======== Data extract ========
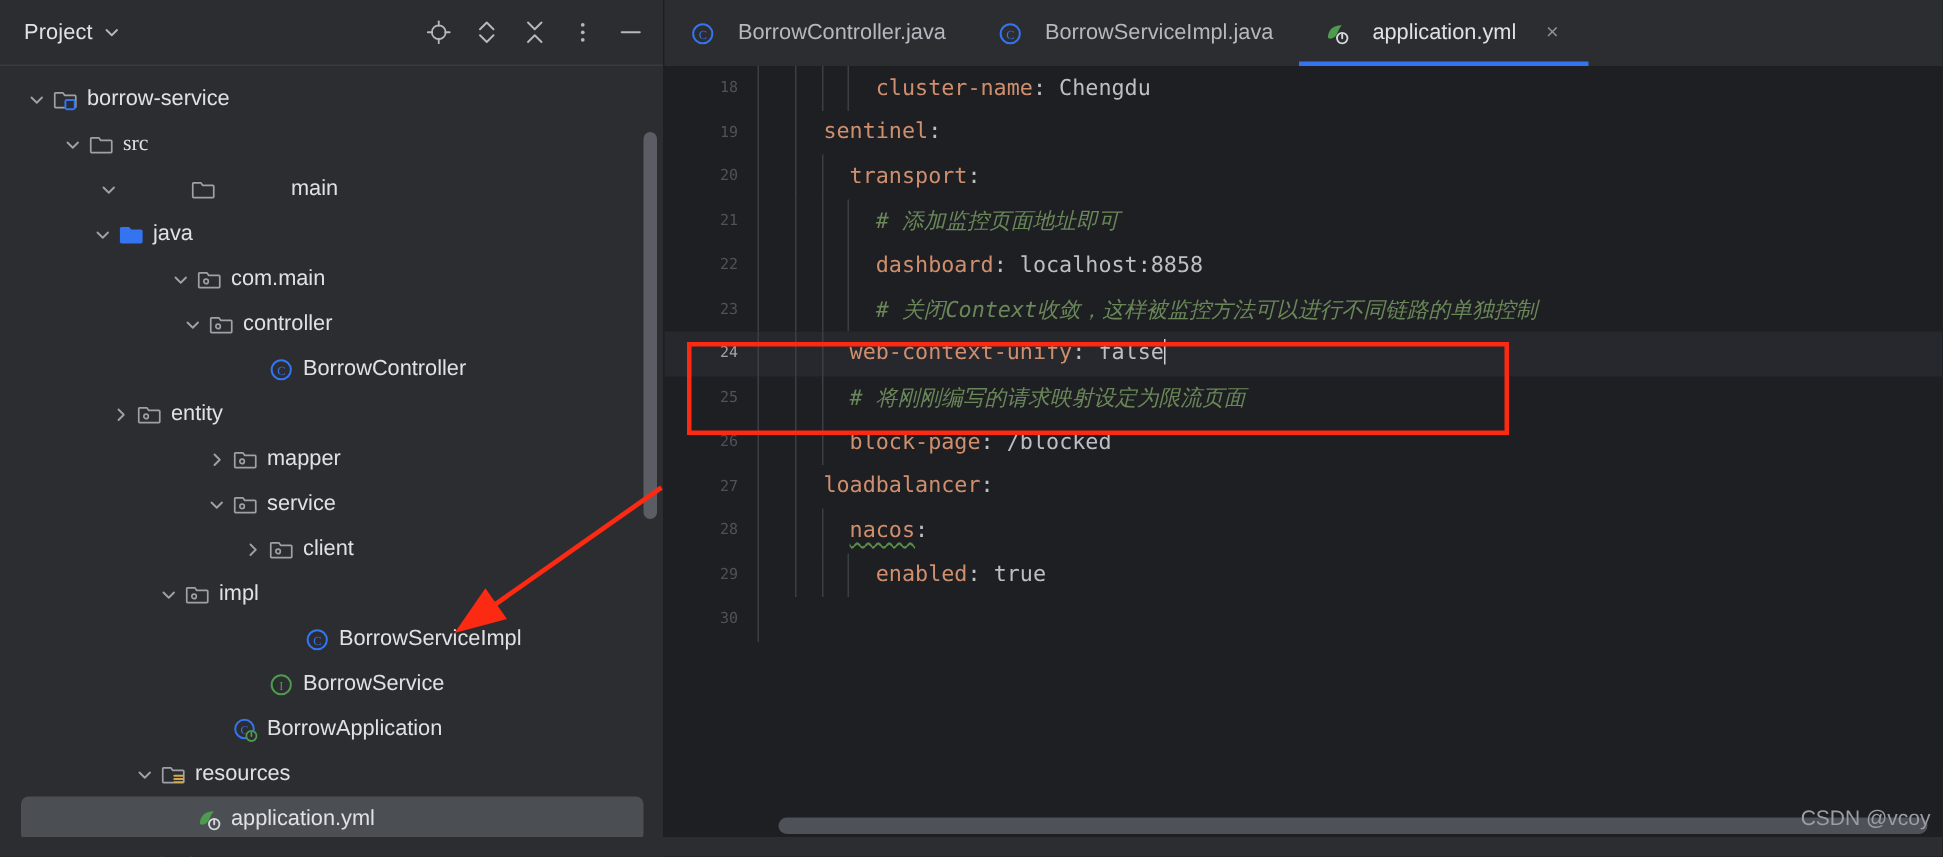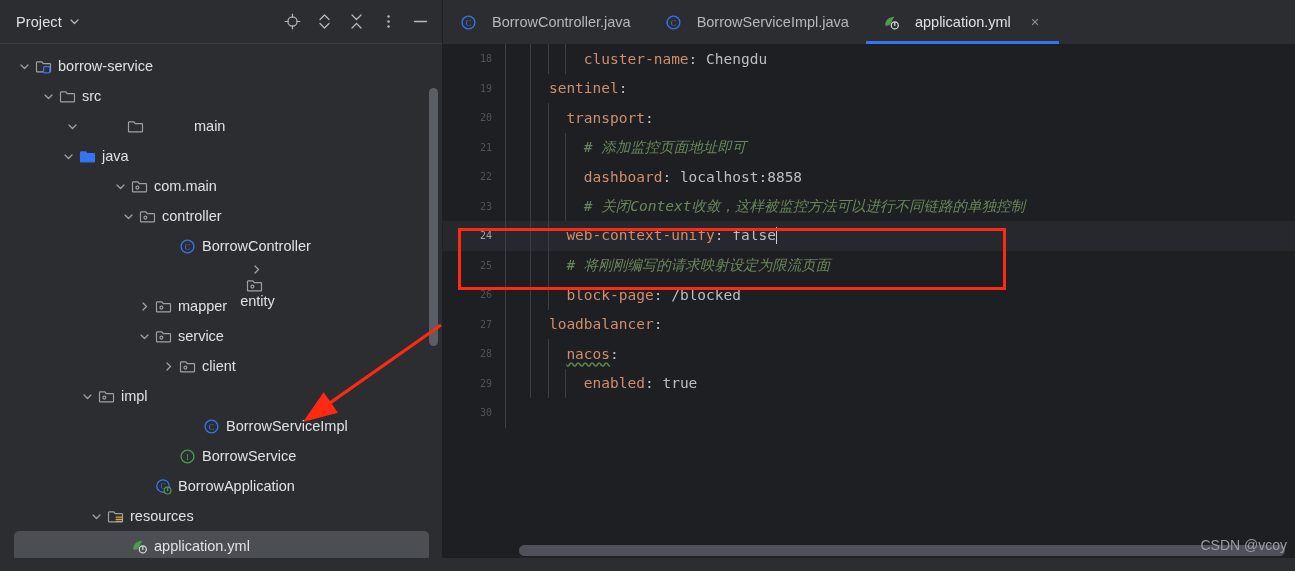--- a/index.html
+++ b/index.html
@@ -243,21 +243,21 @@
             </svg>
           </span>
           <span class="node-icon">
             <svg width="17" height="17" viewBox="0 0 17 17">
               <path d="M1.5 4.6 L1.5 13.2 A0.6 0.6 0 0 0 2.1 13.8 L14.9 13.8 A0.6 0.6 0 0 0 15.5 13.2 L15.5 6.2 A0.6 0.6 0 0 0 14.9 5.6 L8.2 5.6 L6.9 3.9 L2.1 3.9 A0.6 0.6 0 0 0 1.5 4.6 Z" fill="none" stroke="#9ea2a8" stroke-width="1.15" stroke-linejoin="round"></path>
               <rect x="8.6" y="8.6" width="6.2" height="6.2" rx="1" fill="#2b2d30" stroke="#3574f0" stroke-width="1.3"></rect>
             </svg>
           </span>
           <span class="node-label">borrow-service</span>
         </div>
-        <div class="tree-row" style="padding-left: 40px;">
+        <div class="tree-row" style="padding-left: 40px; font-family: Liberation Serif, serif;">
           <span class="twisty">
             <svg width="11" height="11" viewBox="0 0 11 11">
               <path d="M2 4 L5.5 7.5 L9 4" fill="none" stroke="#9ea2a8" stroke-width="1.25" stroke-linecap="round" stroke-linejoin="round"></path>
             </svg>
           </span>
           <span class="node-icon">
             <svg width="17" height="17" viewBox="0 0 17 17">
               <path d="M1.5 4.6 L1.5 13.2 A0.6 0.6 0 0 0 2.1 13.8 L14.9 13.8 A0.6 0.6 0 0 0 15.5 13.2 L15.5 6.2 A0.6 0.6 0 0 0 14.9 5.6 L8.2 5.6 L6.9 3.9 L2.1 3.9 A0.6 0.6 0 0 0 1.5 4.6 Z" fill="none" stroke="#9ea2a8" stroke-width="1.15" stroke-linejoin="round"></path>
             </svg>
           </span>
@@ -320,21 +320,21 @@
         <div class="tree-row" style="padding-left: 160px;">
           <span class="twisty empty"></span>
           <span class="node-icon">
             <svg width="17" height="17" viewBox="0 0 17 17">
               <circle cx="8.5" cy="8.5" r="6.4" fill="none" stroke="#3574f0" stroke-width="1.35"></circle>
               <text x="8.5" y="11.7" text-anchor="middle" font-size="8.2" fill="#3574f0" font-family="&quot;Liberation Serif&quot;, serif">C</text>
             </svg>
           </span>
           <span class="node-label">BorrowController</span>
         </div>
-        <div class="tree-row" style="padding-left: 72px; flex-direction: column;">
+        <div class="tree-row" style="padding-left: 72px;">
           <span class="twisty">
             <svg width="11" height="11" viewBox="0 0 11 11">
               <path d="M4 2 L7.5 5.5 L4 9" fill="none" stroke="#9ea2a8" stroke-width="1.25" stroke-linecap="round" stroke-linejoin="round"></path>
             </svg>
           </span>
           <span class="node-icon">
             <svg width="17" height="17" viewBox="0 0 17 17">
               <path d="M1.5 4.6 L1.5 13.2 A0.6 0.6 0 0 0 2.1 13.8 L14.9 13.8 A0.6 0.6 0 0 0 15.5 13.2 L15.5 6.2 A0.6 0.6 0 0 0 14.9 5.6 L8.2 5.6 L6.9 3.9 L2.1 3.9 A0.6 0.6 0 0 0 1.5 4.6 Z" fill="none" stroke="#9ea2a8" stroke-width="1.15" stroke-linejoin="round"></path>
               <circle cx="6.4" cy="9.6" r="1.5" fill="none" stroke="#9ea2a8" stroke-width="1.1"></circle>
             </svg>
@@ -376,21 +376,21 @@
             </svg>
           </span>
           <span class="node-icon">
             <svg width="17" height="17" viewBox="0 0 17 17">
               <path d="M1.5 4.6 L1.5 13.2 A0.6 0.6 0 0 0 2.1 13.8 L14.9 13.8 A0.6 0.6 0 0 0 15.5 13.2 L15.5 6.2 A0.6 0.6 0 0 0 14.9 5.6 L8.2 5.6 L6.9 3.9 L2.1 3.9 A0.6 0.6 0 0 0 1.5 4.6 Z" fill="none" stroke="#9ea2a8" stroke-width="1.15" stroke-linejoin="round"></path>
               <circle cx="6.4" cy="9.6" r="1.5" fill="none" stroke="#9ea2a8" stroke-width="1.1"></circle>
             </svg>
           </span>
           <span class="node-label">client</span>
         </div>
-        <div class="tree-row" style="padding-left: 79px;">
+        <div class="tree-row" style="padding-left: 104px;">
           <span class="twisty">
             <svg width="11" height="11" viewBox="0 0 11 11">
               <path d="M2 4 L5.5 7.5 L9 4" fill="none" stroke="#9ea2a8" stroke-width="1.25" stroke-linecap="round" stroke-linejoin="round"></path>
             </svg>
           </span>
           <span class="node-icon">
             <svg width="17" height="17" viewBox="0 0 17 17">
               <path d="M1.5 4.6 L1.5 13.2 A0.6 0.6 0 0 0 2.1 13.8 L14.9 13.8 A0.6 0.6 0 0 0 15.5 13.2 L15.5 6.2 A0.6 0.6 0 0 0 14.9 5.6 L8.2 5.6 L6.9 3.9 L2.1 3.9 A0.6 0.6 0 0 0 1.5 4.6 Z" fill="none" stroke="#9ea2a8" stroke-width="1.15" stroke-linejoin="round"></path>
               <circle cx="6.4" cy="9.6" r="1.5" fill="none" stroke="#9ea2a8" stroke-width="1.1"></circle>
             </svg>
========
What is required -
Retype every entry exactly as written, but omit the pictures.

Your response -
--- a/index.html
+++ b/index.html
@@ -243,21 +243,21 @@
             </svg>
           </span>
           <span class="node-icon">
             <svg width="17" height="17" viewBox="0 0 17 17">
               <path d="M1.5 4.6 L1.5 13.2 A0.6 0.6 0 0 0 2.1 13.8 L14.9 13.8 A0.6 0.6 0 0 0 15.5 13.2 L15.5 6.2 A0.6 0.6 0 0 0 14.9 5.6 L8.2 5.6 L6.9 3.9 L2.1 3.9 A0.6 0.6 0 0 0 1.5 4.6 Z" fill="none" stroke="#9ea2a8" stroke-width="1.15" stroke-linejoin="round"></path>
               <rect x="8.6" y="8.6" width="6.2" height="6.2" rx="1" fill="#2b2d30" stroke="#3574f0" stroke-width="1.3"></rect>
             </svg>
           </span>
           <span class="node-label">borrow-service</span>
         </div>
-        <div class="tree-row" style="padding-left: 40px;">
+        <div class="tree-row" style="padding-left: 40px; font-family: Liberation Serif, serif;">
           <span class="twisty">
             <svg width="11" height="11" viewBox="0 0 11 11">
               <path d="M2 4 L5.5 7.5 L9 4" fill="none" stroke="#9ea2a8" stroke-width="1.25" stroke-linecap="round" stroke-linejoin="round"></path>
             </svg>
           </span>
           <span class="node-icon">
             <svg width="17" height="17" viewBox="0 0 17 17">
               <path d="M1.5 4.6 L1.5 13.2 A0.6 0.6 0 0 0 2.1 13.8 L14.9 13.8 A0.6 0.6 0 0 0 15.5 13.2 L15.5 6.2 A0.6 0.6 0 0 0 14.9 5.6 L8.2 5.6 L6.9 3.9 L2.1 3.9 A0.6 0.6 0 0 0 1.5 4.6 Z" fill="none" stroke="#9ea2a8" stroke-width="1.15" stroke-linejoin="round"></path>
             </svg>
           </span>
@@ -320,21 +320,21 @@
         <div class="tree-row" style="padding-left: 160px;">
           <span class="twisty empty"></span>
           <span class="node-icon">
             <svg width="17" height="17" viewBox="0 0 17 17">
               <circle cx="8.5" cy="8.5" r="6.4" fill="none" stroke="#3574f0" stroke-width="1.35"></circle>
               <text x="8.5" y="11.7" text-anchor="middle" font-size="8.2" fill="#3574f0" font-family="&quot;Liberation Serif&quot;, serif">C</text>
             </svg>
           </span>
           <span class="node-label">BorrowController</span>
         </div>
-        <div class="tree-row" style="padding-left: 72px; flex-direction: column;">
+        <div class="tree-row" style="padding-left: 72px;">
           <span class="twisty">
             <svg width="11" height="11" viewBox="0 0 11 11">
               <path d="M4 2 L7.5 5.5 L4 9" fill="none" stroke="#9ea2a8" stroke-width="1.25" stroke-linecap="round" stroke-linejoin="round"></path>
             </svg>
           </span>
           <span class="node-icon">
             <svg width="17" height="17" viewBox="0 0 17 17">
               <path d="M1.5 4.6 L1.5 13.2 A0.6 0.6 0 0 0 2.1 13.8 L14.9 13.8 A0.6 0.6 0 0 0 15.5 13.2 L15.5 6.2 A0.6 0.6 0 0 0 14.9 5.6 L8.2 5.6 L6.9 3.9 L2.1 3.9 A0.6 0.6 0 0 0 1.5 4.6 Z" fill="none" stroke="#9ea2a8" stroke-width="1.15" stroke-linejoin="round"></path>
               <circle cx="6.4" cy="9.6" r="1.5" fill="none" stroke="#9ea2a8" stroke-width="1.1"></circle>
             </svg>
@@ -376,21 +376,21 @@
             </svg>
           </span>
           <span class="node-icon">
             <svg width="17" height="17" viewBox="0 0 17 17">
               <path d="M1.5 4.6 L1.5 13.2 A0.6 0.6 0 0 0 2.1 13.8 L14.9 13.8 A0.6 0.6 0 0 0 15.5 13.2 L15.5 6.2 A0.6 0.6 0 0 0 14.9 5.6 L8.2 5.6 L6.9 3.9 L2.1 3.9 A0.6 0.6 0 0 0 1.5 4.6 Z" fill="none" stroke="#9ea2a8" stroke-width="1.15" stroke-linejoin="round"></path>
               <circle cx="6.4" cy="9.6" r="1.5" fill="none" stroke="#9ea2a8" stroke-width="1.1"></circle>
             </svg>
           </span>
           <span class="node-label">client</span>
         </div>
-        <div class="tree-row" style="padding-left: 79px;">
+        <div class="tree-row" style="padding-left: 104px;">
           <span class="twisty">
             <svg width="11" height="11" viewBox="0 0 11 11">
               <path d="M2 4 L5.5 7.5 L9 4" fill="none" stroke="#9ea2a8" stroke-width="1.25" stroke-linecap="round" stroke-linejoin="round"></path>
             </svg>
           </span>
           <span class="node-icon">
             <svg width="17" height="17" viewBox="0 0 17 17">
               <path d="M1.5 4.6 L1.5 13.2 A0.6 0.6 0 0 0 2.1 13.8 L14.9 13.8 A0.6 0.6 0 0 0 15.5 13.2 L15.5 6.2 A0.6 0.6 0 0 0 14.9 5.6 L8.2 5.6 L6.9 3.9 L2.1 3.9 A0.6 0.6 0 0 0 1.5 4.6 Z" fill="none" stroke="#9ea2a8" stroke-width="1.15" stroke-linejoin="round"></path>
               <circle cx="6.4" cy="9.6" r="1.5" fill="none" stroke="#9ea2a8" stroke-width="1.1"></circle>
             </svg>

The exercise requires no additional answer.